It’s becoming pretty clear how Republicans plan to defend their budget. They’re going to lie about it.
I’m referring specifically to the way they and their supporters describe the budget’s treatment of Medicare and Medicaid – and how those proposals compare to the changes enacted via the Affordable Care Act. I wrote about these last week, when self-proclaimed (and almost universally discredited) health care expert Elizabeth McCaughey* made these arguments in the Wall Street Journal. But versions of them have been popping up ever since--most vividly on Sunday, when Florida Republican Senator Marco Rubio appeared on the “Meet the Press.”
Here’s what Rubio said:
The Ryan plan doesn't cut Medicare. Actually, it increases funding in it. And the only people in this town that have voted to cut Medicare are the people that supported Obamacare, that cut half a trillion dollars over the next 10 years out of Medicare and is using it to fund a healthcare experiment somewhere outside of Medicare. The only people in this town that have voted to cut Medicare spending are the people who voted in favor of Obamacare. That's a fact. And so the truth is the people.
Sigh. This is pretty much the opposite of the truth. Yes, the Affordable Care Act reduces spending on Medicare. But it does so gradually, by establishing a long-term goal of allowing the program to grow at the same rate of gross domestic product plus one additional percentage points--that is, GDP+1. And it’s a goal in the truest sense of the word. If the program’s starts growing at a faster pace, there are mechanisms to slow it down but not necessarily to get it all the way back to GDP+1.

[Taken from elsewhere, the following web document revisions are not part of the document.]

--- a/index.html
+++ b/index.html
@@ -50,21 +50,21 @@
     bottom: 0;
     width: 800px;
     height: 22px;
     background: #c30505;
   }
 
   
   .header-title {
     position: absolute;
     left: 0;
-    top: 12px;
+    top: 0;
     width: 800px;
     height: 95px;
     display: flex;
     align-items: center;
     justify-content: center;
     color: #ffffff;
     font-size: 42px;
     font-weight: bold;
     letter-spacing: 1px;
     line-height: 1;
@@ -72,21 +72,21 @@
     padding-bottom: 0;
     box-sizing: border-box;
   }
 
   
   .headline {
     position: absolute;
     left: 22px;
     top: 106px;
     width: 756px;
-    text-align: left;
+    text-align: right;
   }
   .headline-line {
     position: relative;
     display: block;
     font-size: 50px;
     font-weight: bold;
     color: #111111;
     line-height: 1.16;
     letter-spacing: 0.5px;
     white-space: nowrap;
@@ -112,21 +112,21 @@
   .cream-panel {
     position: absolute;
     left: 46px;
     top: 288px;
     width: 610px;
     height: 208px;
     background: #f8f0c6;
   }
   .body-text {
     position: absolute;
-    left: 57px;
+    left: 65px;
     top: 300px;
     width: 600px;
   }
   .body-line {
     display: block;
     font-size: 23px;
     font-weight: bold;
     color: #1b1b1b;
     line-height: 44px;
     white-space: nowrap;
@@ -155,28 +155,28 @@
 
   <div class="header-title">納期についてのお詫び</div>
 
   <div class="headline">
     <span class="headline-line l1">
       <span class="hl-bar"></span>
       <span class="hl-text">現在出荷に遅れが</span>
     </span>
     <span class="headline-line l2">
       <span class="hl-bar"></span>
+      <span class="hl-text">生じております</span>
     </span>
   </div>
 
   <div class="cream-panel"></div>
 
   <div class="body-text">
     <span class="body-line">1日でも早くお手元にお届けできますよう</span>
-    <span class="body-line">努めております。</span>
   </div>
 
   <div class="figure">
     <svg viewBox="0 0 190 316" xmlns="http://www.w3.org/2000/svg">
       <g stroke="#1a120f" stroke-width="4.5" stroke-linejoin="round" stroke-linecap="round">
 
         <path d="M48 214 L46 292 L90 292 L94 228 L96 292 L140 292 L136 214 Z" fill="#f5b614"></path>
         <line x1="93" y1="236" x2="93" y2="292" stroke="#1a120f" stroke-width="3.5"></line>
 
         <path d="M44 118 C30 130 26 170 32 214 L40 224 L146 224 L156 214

The Republican budget, by contrast, would hold the cost growth of Medicare to the consumer price index, or CPI. CPI grows considerably slower than GDP, let alone GDP+1, so that's no small thing. The Republican budget would also enforce this target rigidly, by handing seniors vouchers whose value is set by a fixed, pre-determined formula. At the same time, the Republican budget would dramatically reduce the federal investment in Medicaid, on which so many of the elderly rely for supplemental coverage and/or long-term care, particularly nursing homes.
Overall, according to the Congressional Budget Office, the difference between the two plans goes from about 1 percentage point of GDP in 2022 to between 7 and 9 percentage points of GDP by 2050.

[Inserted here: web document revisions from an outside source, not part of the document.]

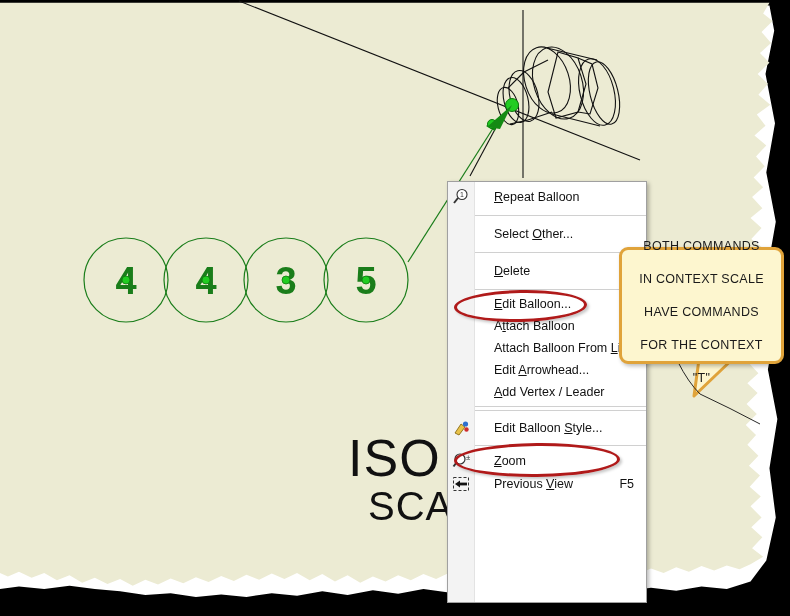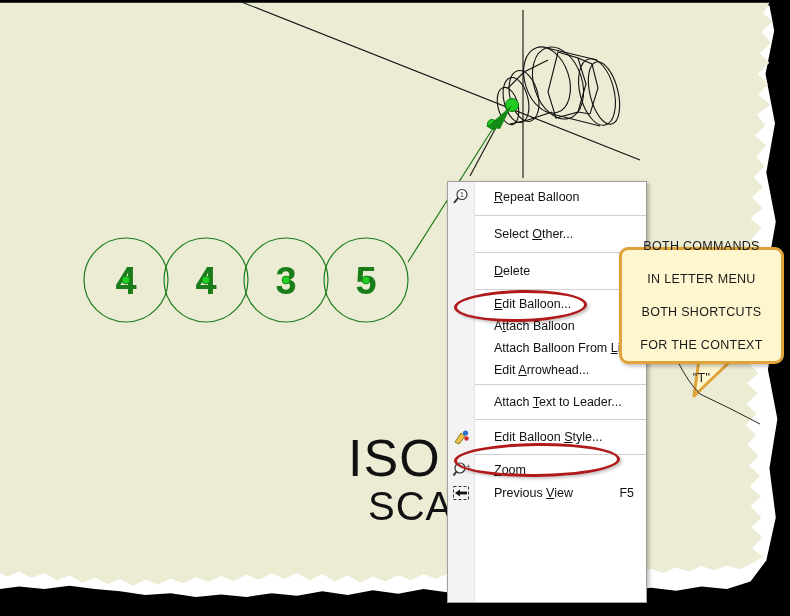--- a/index.html
+++ b/index.html
@@ -203,25 +203,25 @@
     </div>
     <div class="mi" style="height:22px">
       <span class="lbl">A<u>t</u>tach Balloon</span>
     </div>
     <div class="mi" style="height:22px">
       <span class="lbl">Attach Balloon From <u>L</u>ist...</span>
     </div>
     <div class="mi" style="height:22px">
       <span class="lbl">Edit <u>A</u>rrowhead...</span>
     </div>
-    <div class="sep"></div>
-
-    <div class="mi" style="height:28px">
-      <span class="lbl">Attach <u>T</u>ext to Leader...</span>
-    </div>
+    <div class="mi" style="height:22px">
+      <span class="lbl"><u>A</u>dd Vertex / Leader</span>
+    </div>
+    <div class="sep"></div>
+
     <div class="sep"></div>
 
     <div class="mi" style="height:28px">
       <span class="ico">
         <svg viewBox="0 0 18 18" width="18" height="18">
             <path d="M3 14 L9 5 L13 8 L7 16 Z" fill="#e8c24a" stroke="#8a6b12" stroke-width=".9"></path>
             <circle cx="13.5" cy="5" r="2.6" fill="#2d6fd0"></circle>
             <circle cx="14.5" cy="10.5" r="2.2" fill="#cf2d2d"></circle>
           </svg>
       </span>
@@ -251,19 +251,19 @@
       <span class="shortcut">F5</span>
     </div>
 
   </div>
 
   <div class="redring" id="ring-attach-balloon"></div>
   <div class="redring" id="ring-attach-text"></div>
 
   <div id="callout">
     <div class="cl">BOTH COMMANDS</div>
-    <div class="cl">IN LETTER MENU</div>
-    <div class="cl">BOTH SHORTCUTS</div>
+    <div class="cl">IN CONTEXT SCALE</div>
+    <div class="cl">HAVE COMMANDS</div>
     <div class="cl">FOR  THE CONTEXT</div>
     <div class="cl">"T"</div>
   </div>
 
 </div>
 
 </body></html>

That’s quite a difference. And it's not the only one. The cuts in the Affordable Care Act hit the providers and producers of health care more than the consumers, at least directly, and include changes to the delivery of medical care that will, with any luck, make it possible for people to get better, more efficient health care even as it costs less. The Republican budget actually includes most of these same cuts for the first ten years, but then puts almost the entire onus for cost-cutting on individual beneficiaries via the vouchers.
Do Rubio and his colleagues care that they are completely distorting reality? Do they even realize it? Your guess is as good as mine. And quite possibly theirs.

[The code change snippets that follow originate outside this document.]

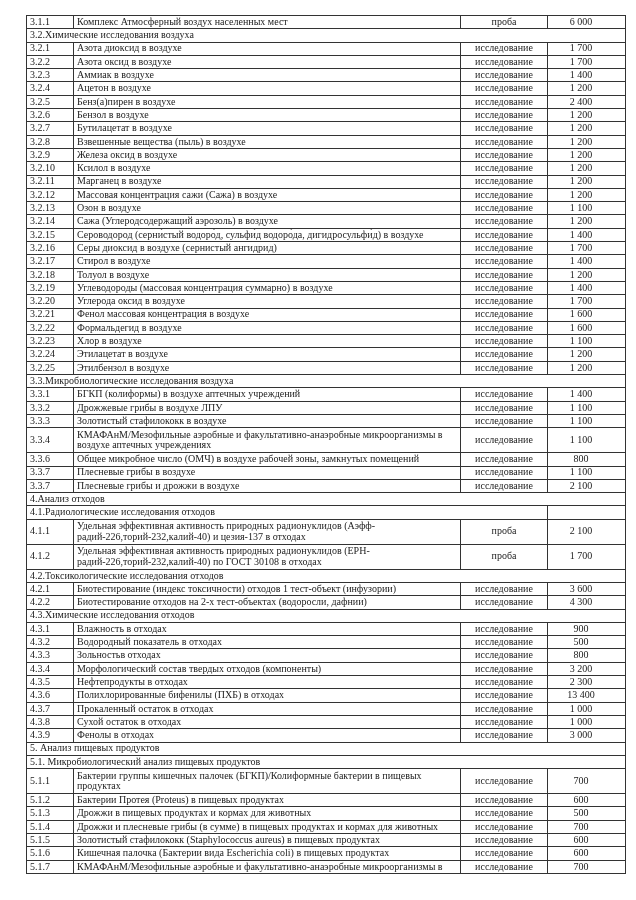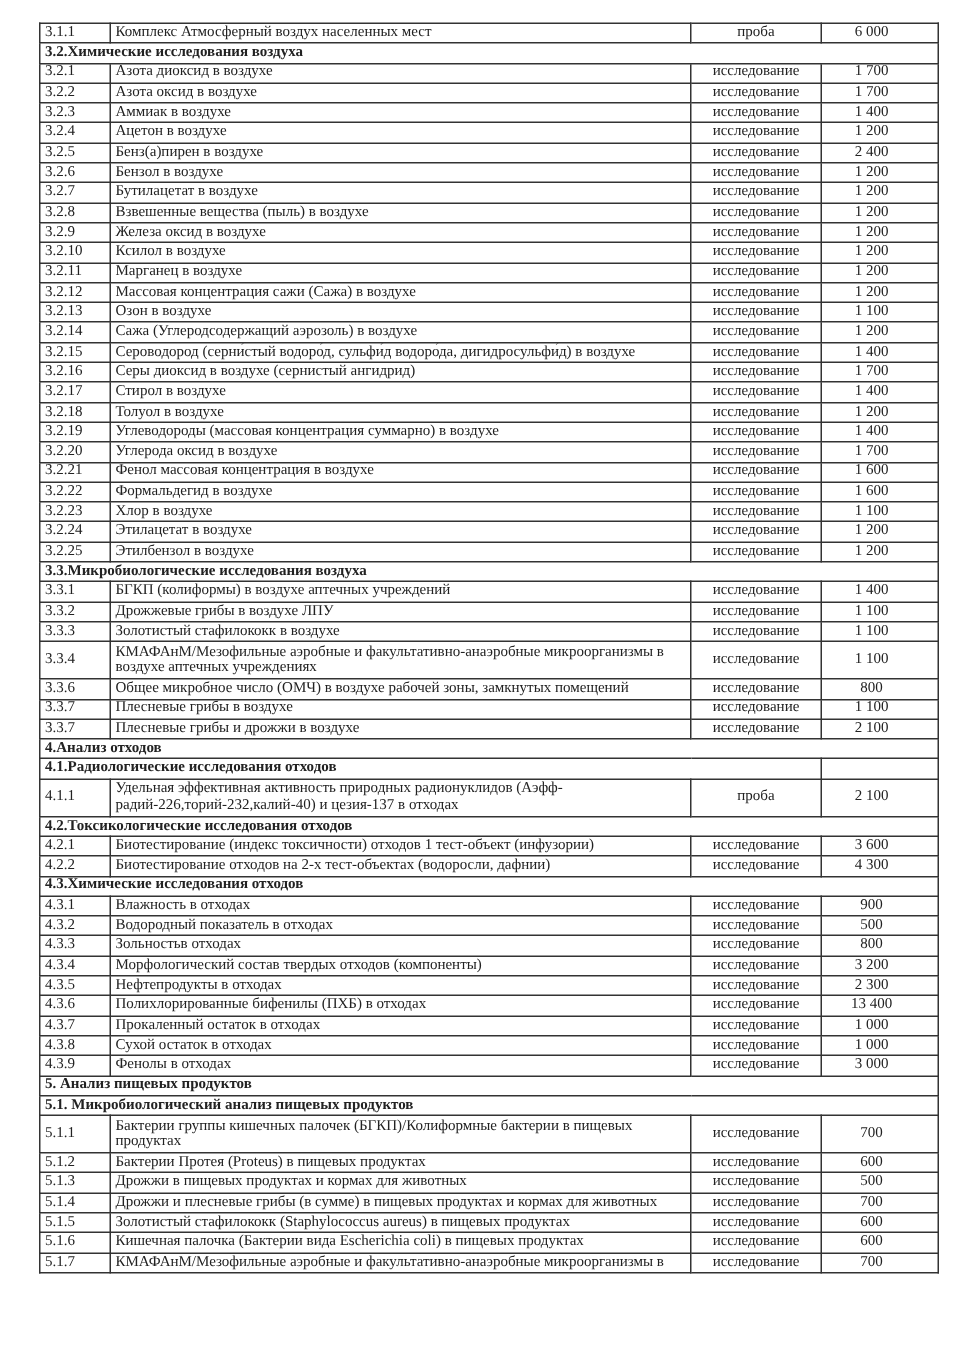--- a/index.html
+++ b/index.html
@@ -19,21 +19,21 @@
     height: 12.3px;
     line-height: 10.5px;
     vertical-align: middle;
     white-space: nowrap;
     overflow: hidden;
   }
   td.num { width: 40px; }
   td.desc { width: 380px; white-space: normal !important; font-family: Liberation Serif, serif; }
   td.unit { width: 80px; text-align: center; }
   td.price-cell { width: 60px; text-align: center; padding-right: 14px !important; }
-  tr.section td { font-weight: bold; margin-left: 29px; }
+  tr.section td { font-weight: normal; margin-left: 29px; }
   tr.tall td { height: 24px; }
 </style>
 </head>
 <body>
 
 <div class="page">
   <table class="price">
     <tbody id="rows">
         <tr>
           <td class="num">3.1.1</td>
@@ -245,20 +245,26 @@
         <tr class="section">
           <td colspan="3">4.1.Радиологические исследования отходов</td>
           <td></td>
         </tr>
         <tr class="tall">
           <td class="num">4.1.1</td>
           <td class="desc">Удельная эффективная активность природных радионуклидов (Аэфф-радий-226,торий-232,калий-40) и цезия-137 в отходах</td>
           <td class="unit">проба</td>
           <td class="price-cell">2 100</td>
         </tr>
+        <tr class="tall">
+          <td class="num">4.1.2</td>
+          <td class="desc">Удельная эффективная активность природных радионуклидов (ЕРН-радий-226,торий-232,калий-40) по ГОСТ 30108 в отходах</td>
+          <td class="unit">проба</td>
+          <td class="price-cell">1 700</td>
+        </tr>
         <tr class="section">
           <td colspan="4">4.2.Токсикологические исследования отходов</td>
         </tr>
         <tr>
           <td class="num">4.2.1</td>
           <td class="desc">Биотестирование (индекс токсичности) отходов 1 тест-объект (инфузории)</td>
           <td class="unit">исследование</td>
           <td class="price-cell">3 600</td>
         </tr>
         <tr>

*Speaking of McCaughey, The Hill's Julian Pecquet had the good sense to call Michael Chernew, one of the researchers McCaughey has been citing in her defense. Chernew gave a detailed explanation of the ways in which McCaughey was misinterpreting their research.
When asked by Pecquet to respond, McCaughey said "I suggest that you read his study rather than getting his take on it. He may be embarrassed that he wrote something that now doesn't support the president. ... I've read his study, I've read it carefully and … I believe that I'm on very firm ground."
Chernew, a Harvard economist, is one of the nation's most respected researchers on Medicare. I'll leave it to readers to decide who has more credibility when it comes to describing his own work.